聖女であるわたくしに逆らうなんて
「上手く行くに決まってますわ!大体、貴方のような存在は、存在自体が許されませんわ!人を喰うなんて、野蛮で邪悪な行為は許さない!」
「そう。けどおれは別に君の許しなんて求めてないしね」
「…っこの!」
なんて太々しい妖獣なのかしら!聖女であるわたくしに逆らうなんて!
「じゃあ、やってみなよ」
「え?」
「元々おれを処分したくて、わざわざここまで来たんでしょう?」
そう言って、事もあろうにわたくしを鼻で笑う妖獣。
いくら美しい男の姿をしていても、やはり獣は獣ね!
「言われなくても!」
最大出力で魔力を指先に集めて束ねて一気に放出する。
わざわざ高度な技術を使わずとも、わたくしの高濃度の魔力を大量に束ねて放出して見せればありとあらゆるものは貫かれる。
そのはずだった。
「…ふーん」
妖獣は、特に何をするような素振りもなく簡単そうに防御壁を展開した。防御壁は高い技術と高濃度の魔力を大量に必要とするのに。
「な…」
「この程度でそんなに息巻いてたんだ」
「な、なぜ…妖獣風情が防御壁を…」
「馬鹿だなぁ、神さまの作った妖獣になんの能力もないと思っていたの?まさか本当に与えられたのが加護だけだと思っていた?」
そんな馬鹿にしたような声にハッとなる。
人を喰うような野蛮な妖獣。
まして田舎の辺鄙な山の粗末な家に篭ったそれが、防御壁なんて高度な技術を持つなど想像もしていなかった。
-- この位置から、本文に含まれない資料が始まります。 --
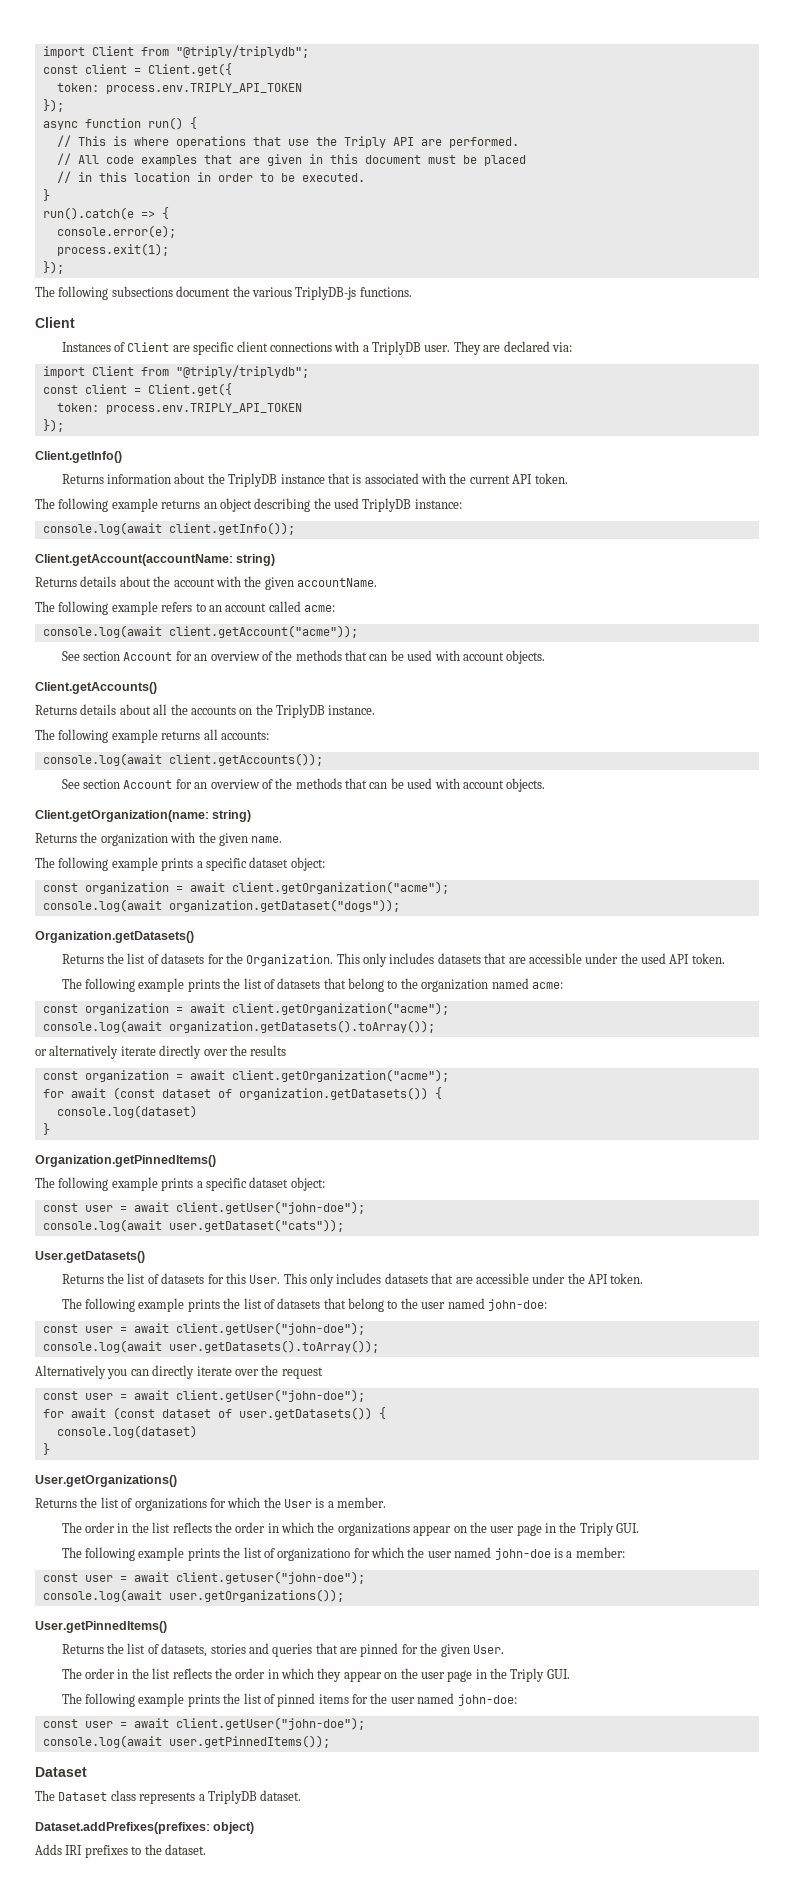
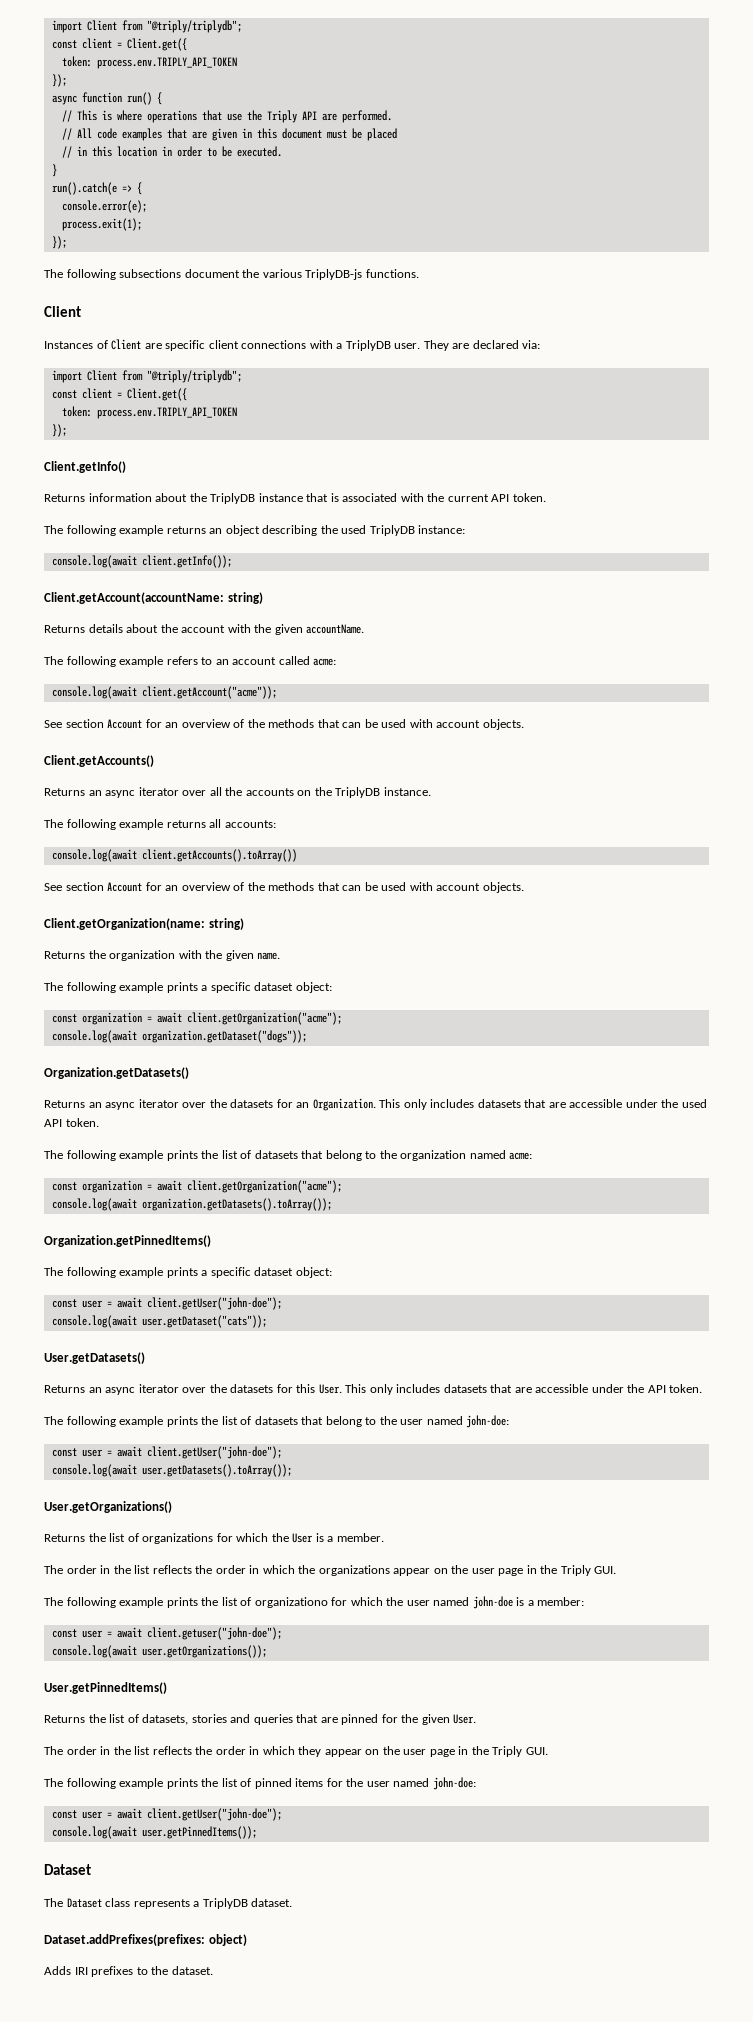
[80,704,151,715] details about -> [88,787,207,798] an async iterator over
[168,753,323,766] client.getAccounts()); -> [141,849,297,862] client.getAccounts().toArray())
[107,953,243,964] the list of datasets for the -> [88,1099,310,1110] an async iterator over the datasets for an
[35,1045,287,1059] [42,1069,449,1082] [42,1087,442,1100] [56,1105,197,1118] [42,1123,50,1135] // or alternatively iterate directly over the results // const organization = await client.getOrganization("acme"); // for await (const dataset of organization.getDatasets()) { // console.log(dataset) // } -> (332, 1204) none
[107,1273,159,1284] the list of -> [88,1384,227,1395] an async iterator over the
[35,1365,323,1379] [42,1389,365,1402] [42,1407,386,1420] [56,1425,197,1438] [42,1443,50,1455] // Alternatively you can directly iterate over the request // const user = await client.getUser("john-doe"); // for await (const dataset of user.getDatasets()) { // console.log(dataset) // } -> (292, 1470) none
そう、わたくしは…悔しいけれど、この妖獣を見くびっていた。
「さて、君は何度もおれの可愛いお嫁さんを貶してくれたよね」
「ひっ…」
妖獣が近寄ってくる。
わたくしは今ので魔力を使い切ってしまっていた。
抵抗する手段が、ない。
「おれのことはいくらでも好きに言えばいい。でもリーシュを貶すことは許さない。だから」
ガッと、首を掴んで持ち上げられる。
「どう落とし前をつけてもらおうかな」
恐怖に、粗相をしてしまう。
床を汚すそれに彼も気付いた。
「え、ヒトの家でおもらしとかやめてよね。まあこれからまだまだ漏らすかもしれないから、とりあえず拭くのはあとにしてお仕置きを優先しようか」
怖い。
わたくしは、思い上がっていたのだとやっと気づいた。